45th Mayor of Barrie
- In office December 4, 2006 – December 6, 2010
- Preceded by: Robert J. Hamilton
- Succeeded by: Jeff Lehman

Barrie City Councillor for Ward 2
- In office 2003–2006
- Succeeded by: Jeff Lehman

Personal details
- Born: David Aspden
- Occupation: Politician; police officer;

= Dave Aspden =

Canadian politician

David Aspden is a retired Canadian politician and former police officer who served as the 45th mayor of Barrie from 2006 to 2010.

Aspden defeated incumbent Mayor Robert J. Hamilton in the 2006 municipal election by a margin of 14,616 to 12,175 votes.

Aspden was a police officer for over 20 years and a municipal councillor for nine years, representing Ward 2 before he was elected as mayor. He has been a member of the Royal Canadian Legion for over 28 years, received the President's Award from the Navy League of Canada and is the secretary and treasurer for the Ontario Association of Police Services Boards.

On September 8, 2010, Aspden announced his intention to seek a second term in the city of Barrie, just two days before the close of nominations.

On October 25, 2010, Jeff Lehman was elected the new mayor of Barrie, succeeding Aspden who won 3.6% of the vote.

==Barrie Police Services Board==
In January 2007, while serving as Chairman of the Barrie Police Services Board, Aspden "wrote a character reference for Const.
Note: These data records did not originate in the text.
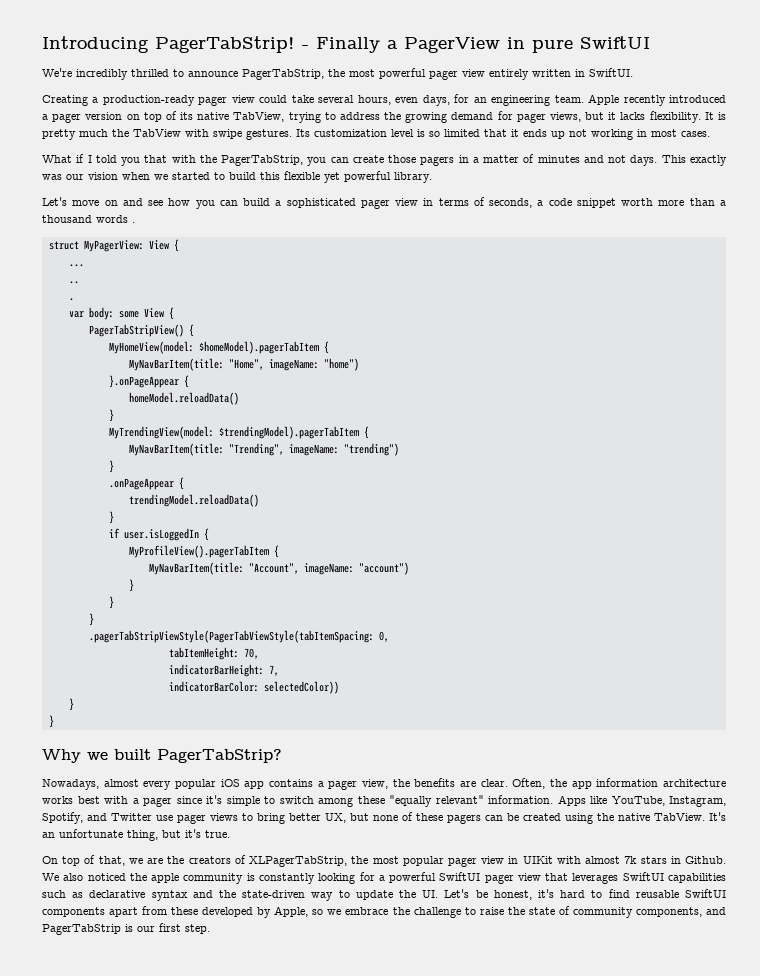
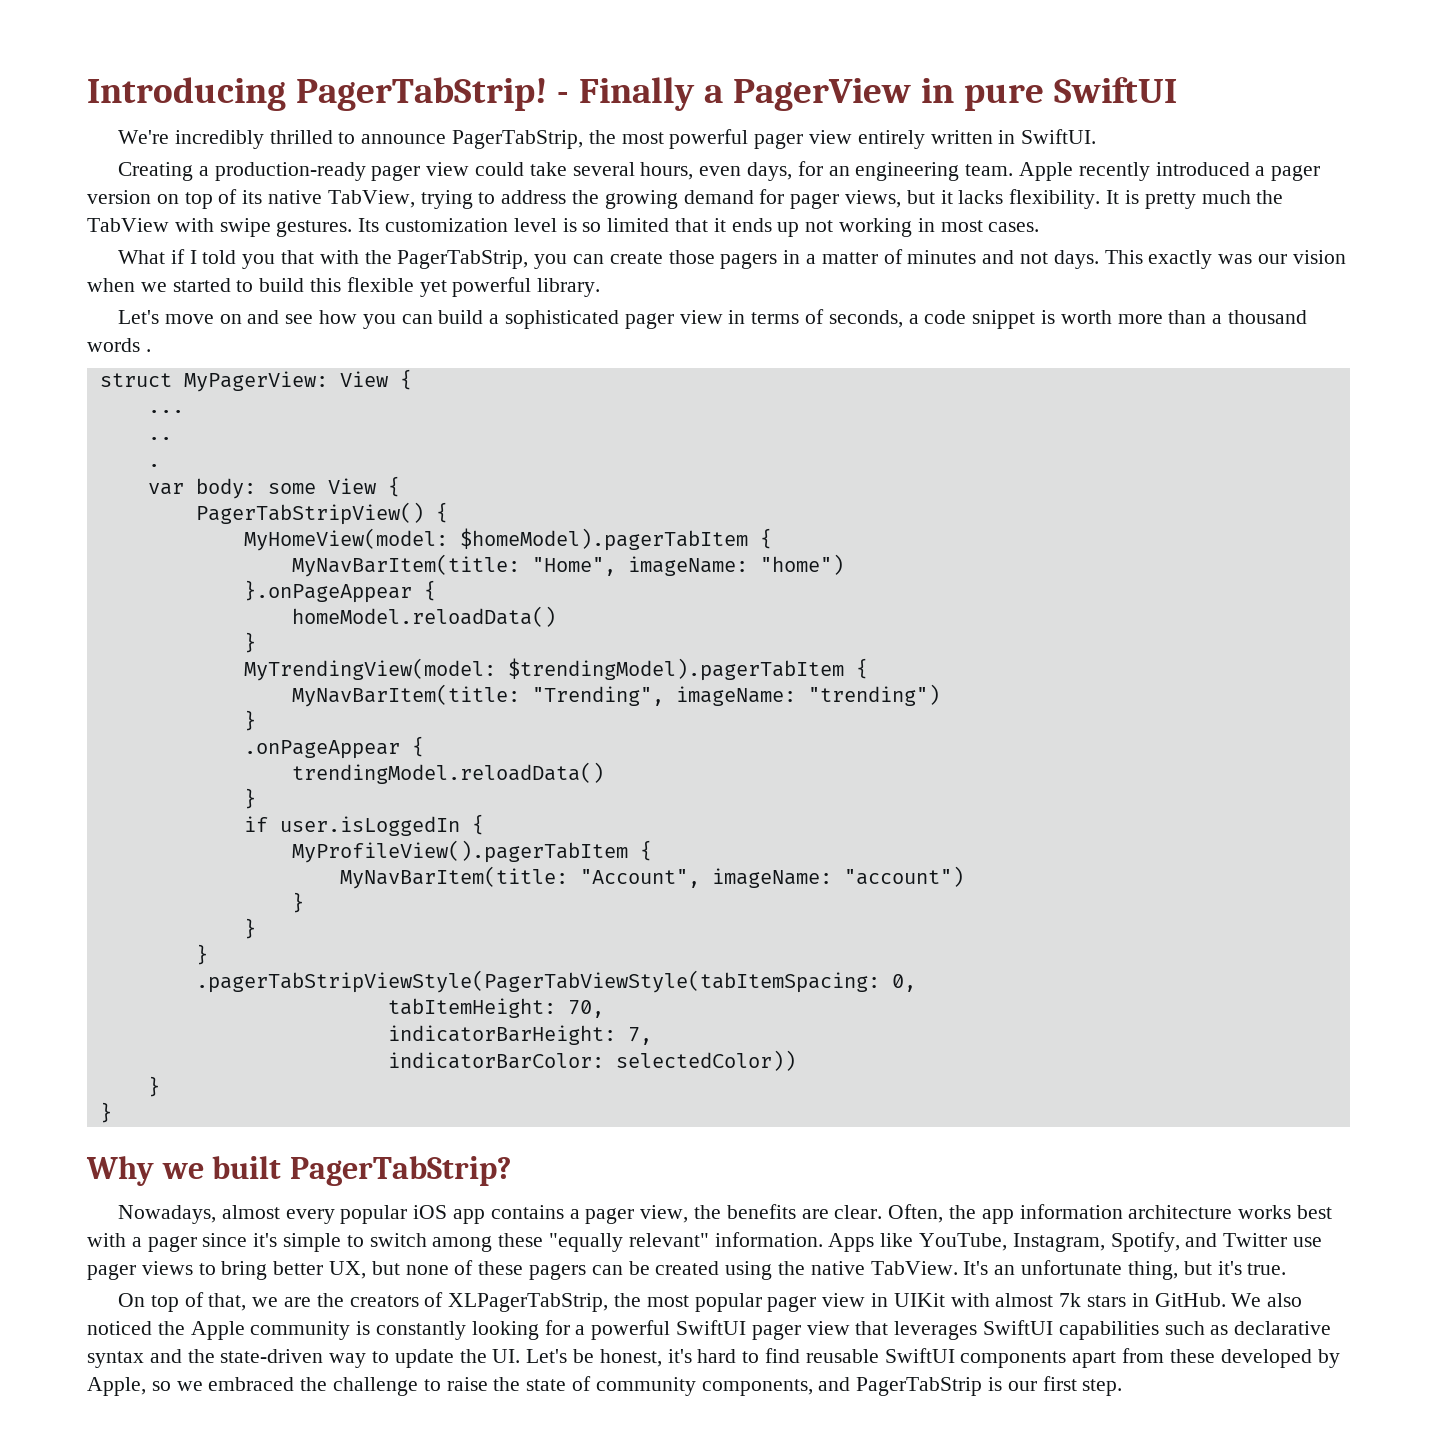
(616, 203) none -> [1041,310,1056,324] is
[685,856,727,864] Github. -> [1154,1293,1226,1307] GitHub.
[151,873,180,883] apple -> [190,1321,245,1340] Apple
[345,907,389,915] embrace -> [208,1377,295,1391] embraced

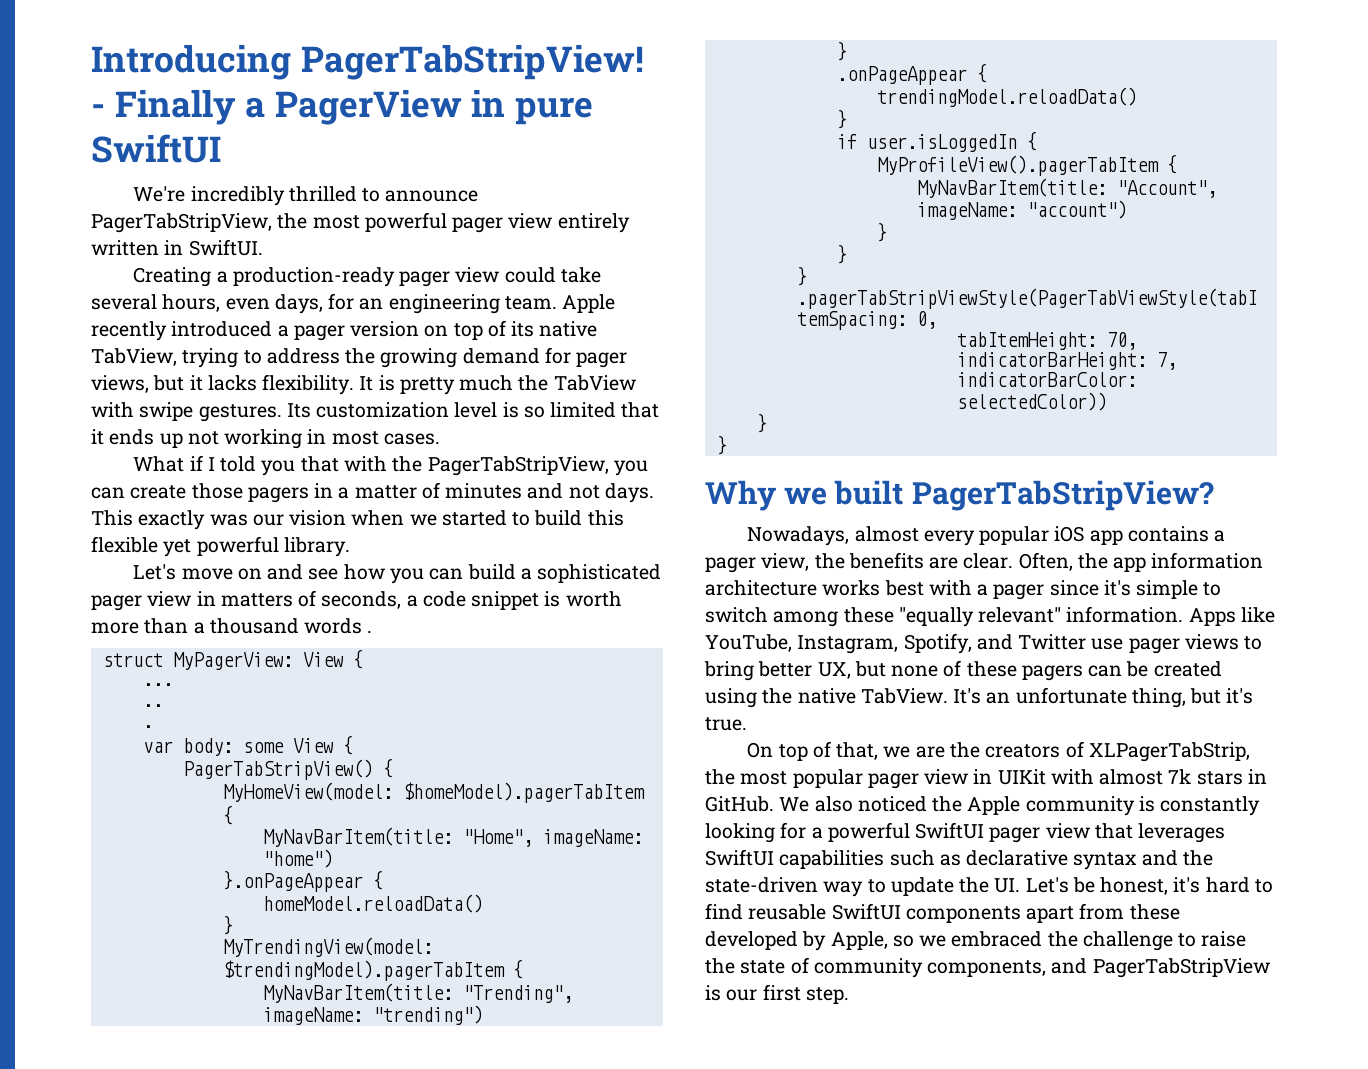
[295,77,547,111] PagerTabStrip! -> [300,44,644,80] PagerTabStripView!
[451,130,583,149] PagerTabStrip, -> [91,213,272,233] PagerTabStripView,
[397,250,529,269] PagerTabStrip, -> [427,456,609,476] PagerTabStripView,
[751,312,800,324] terms -> [220,593,293,607] matters
[289,1156,511,1186] PagerTabStrip? -> [911,480,1214,511] PagerTabStripView?
[856,1377,983,1396] PagerTabStrip -> [1092,958,1270,978] PagerTabStripView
Brian Byblow in January in connection with an Ontario Police Services Act disciplinary hearing, which found Byblow guilty of discreditable conduct relating to a May 2005 incident". Aspden's fellow councillors passed a motion on April 30, 2007 referring the matter to the Ontario Civilian Commission on Police Services.

==Trip to China==
Aspden's trip to China in April 2007 attracted further controversy due to the alleged involvement of Chinese and Canadian land developers, as well as the Mayor's apparently secretive approach to the trip. After "in camera" meetings on April 23 and April 30, councillors passed a unanimous motion to request an OPP probe into the situation.

==Lawsuit against the City of Barrie==
In 2012 Aspden sued his former city for damages which occurred during a torch ceremony for the 2010 Winter Olympics in 2009. Aspden alleged to have stepped on a wet surface at Barrie's city hall, which "caused his foot to suddenly, unexpectedly and without warning to slip thereby causing him to lurch, lose balance and fall forward to the concrete staircase". The former mayor is looking for damages in upwards of CA$2.5 million, as his "'injuries are so grievous that he cannot get relief from the severe, continuous and debilitating pain and he is usually so incapacitated that he lacks the strength in his shoulders, biceps, arms and hands to perform tasks as simple as twisting the cap off a bottle of water". Aspden dropped the injury claim in late 2014.